Hazelnut melting moments sandwiched together with milk chocolate. These melt in your mouth!

These melting moment cookies are made lots of love and butter! The rich buttery texture will make you weak at the knees and the added toasted hazelnuts gives it that much needed crunch!

When I tasted the first batch of these delicious morsels it reminded me so much of the Riviera biscuits I grew up eating as a child. As we all know they don’t sell them anymore and that has for many years left a gaping hole in my soul.

I promise you these taste like the real thing! Imagine Riviera biscuits you can make at home, the only problem I had with them is trying not to eat them all in one sitting!

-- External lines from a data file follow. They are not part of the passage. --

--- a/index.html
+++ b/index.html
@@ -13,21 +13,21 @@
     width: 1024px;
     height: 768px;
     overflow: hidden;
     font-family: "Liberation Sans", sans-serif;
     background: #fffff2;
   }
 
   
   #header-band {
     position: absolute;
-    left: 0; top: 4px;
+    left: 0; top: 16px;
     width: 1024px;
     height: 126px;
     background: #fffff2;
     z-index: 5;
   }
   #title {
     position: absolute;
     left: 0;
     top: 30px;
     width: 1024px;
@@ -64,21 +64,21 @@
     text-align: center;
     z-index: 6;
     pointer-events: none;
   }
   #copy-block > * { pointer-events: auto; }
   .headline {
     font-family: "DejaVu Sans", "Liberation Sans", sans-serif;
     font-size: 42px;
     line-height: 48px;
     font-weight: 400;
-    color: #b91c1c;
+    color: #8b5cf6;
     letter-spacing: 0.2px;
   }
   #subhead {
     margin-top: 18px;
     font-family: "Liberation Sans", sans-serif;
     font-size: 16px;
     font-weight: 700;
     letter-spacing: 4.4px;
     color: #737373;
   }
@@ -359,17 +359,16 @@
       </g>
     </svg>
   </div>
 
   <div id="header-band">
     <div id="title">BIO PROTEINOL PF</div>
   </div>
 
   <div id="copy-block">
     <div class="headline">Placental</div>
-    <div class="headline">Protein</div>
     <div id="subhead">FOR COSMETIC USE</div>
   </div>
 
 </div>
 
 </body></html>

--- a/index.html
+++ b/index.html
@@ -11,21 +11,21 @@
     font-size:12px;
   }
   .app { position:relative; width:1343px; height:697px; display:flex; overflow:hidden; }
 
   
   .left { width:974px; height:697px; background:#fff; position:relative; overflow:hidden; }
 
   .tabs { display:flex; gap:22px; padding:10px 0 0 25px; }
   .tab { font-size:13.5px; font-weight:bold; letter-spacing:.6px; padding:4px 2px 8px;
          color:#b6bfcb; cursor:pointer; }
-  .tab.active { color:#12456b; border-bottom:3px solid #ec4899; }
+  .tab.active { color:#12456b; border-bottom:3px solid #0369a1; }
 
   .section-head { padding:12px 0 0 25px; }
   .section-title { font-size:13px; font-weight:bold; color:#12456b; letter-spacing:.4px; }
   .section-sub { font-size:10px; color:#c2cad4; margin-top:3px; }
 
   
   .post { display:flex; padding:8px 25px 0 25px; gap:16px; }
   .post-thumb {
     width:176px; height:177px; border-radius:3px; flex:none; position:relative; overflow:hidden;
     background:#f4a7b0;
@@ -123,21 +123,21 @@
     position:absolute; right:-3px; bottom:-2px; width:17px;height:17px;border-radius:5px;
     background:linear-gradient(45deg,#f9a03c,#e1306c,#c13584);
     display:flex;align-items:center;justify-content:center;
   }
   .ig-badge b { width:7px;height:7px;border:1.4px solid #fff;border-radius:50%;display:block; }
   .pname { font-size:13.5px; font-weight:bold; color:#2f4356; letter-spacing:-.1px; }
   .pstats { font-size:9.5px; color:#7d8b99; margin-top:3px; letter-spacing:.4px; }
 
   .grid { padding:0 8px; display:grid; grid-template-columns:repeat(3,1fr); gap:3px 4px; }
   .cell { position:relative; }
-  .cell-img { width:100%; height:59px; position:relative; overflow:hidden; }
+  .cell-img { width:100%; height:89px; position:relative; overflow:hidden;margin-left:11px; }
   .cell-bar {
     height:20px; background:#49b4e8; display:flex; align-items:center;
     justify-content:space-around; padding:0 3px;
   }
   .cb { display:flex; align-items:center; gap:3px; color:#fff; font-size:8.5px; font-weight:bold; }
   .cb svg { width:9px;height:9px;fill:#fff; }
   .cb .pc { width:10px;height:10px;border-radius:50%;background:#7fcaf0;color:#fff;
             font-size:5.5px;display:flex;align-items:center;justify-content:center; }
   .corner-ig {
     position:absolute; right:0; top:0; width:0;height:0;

Here is how you can make them.


330 g unsalted butter, room temperature

2 ¼ cups of Sasko cake flour

¾ cup corn flour

1 teaspoon vanilla extract or essence

1 cup icing sugar

25g toasted hazelnuts

150 g melted dark chocolate


1. Line a baking tray with baking paper.

2. Cream the butter, icing sugar and vanilla in a bowl until light and fluffy. In a food processor pulse the toasted hazelnuts until fine and whisk it into the flour and corn flour. Add the flour mixture to the creamed butter and sugar and mix until soft and well combined.

3. Scoop mixture into a piping bag with a star nozzle and pipe rounds onto the lined baking tray.

4. Place the tray into the fridge for 30 minutes so that the butter is chilled. While the biscuits are chilling pre-heat the oven to 180°C , then bake for 12-15 minutes until golden.

5. Cool on the tray, once cooled sandwich with the melted dark chocolate.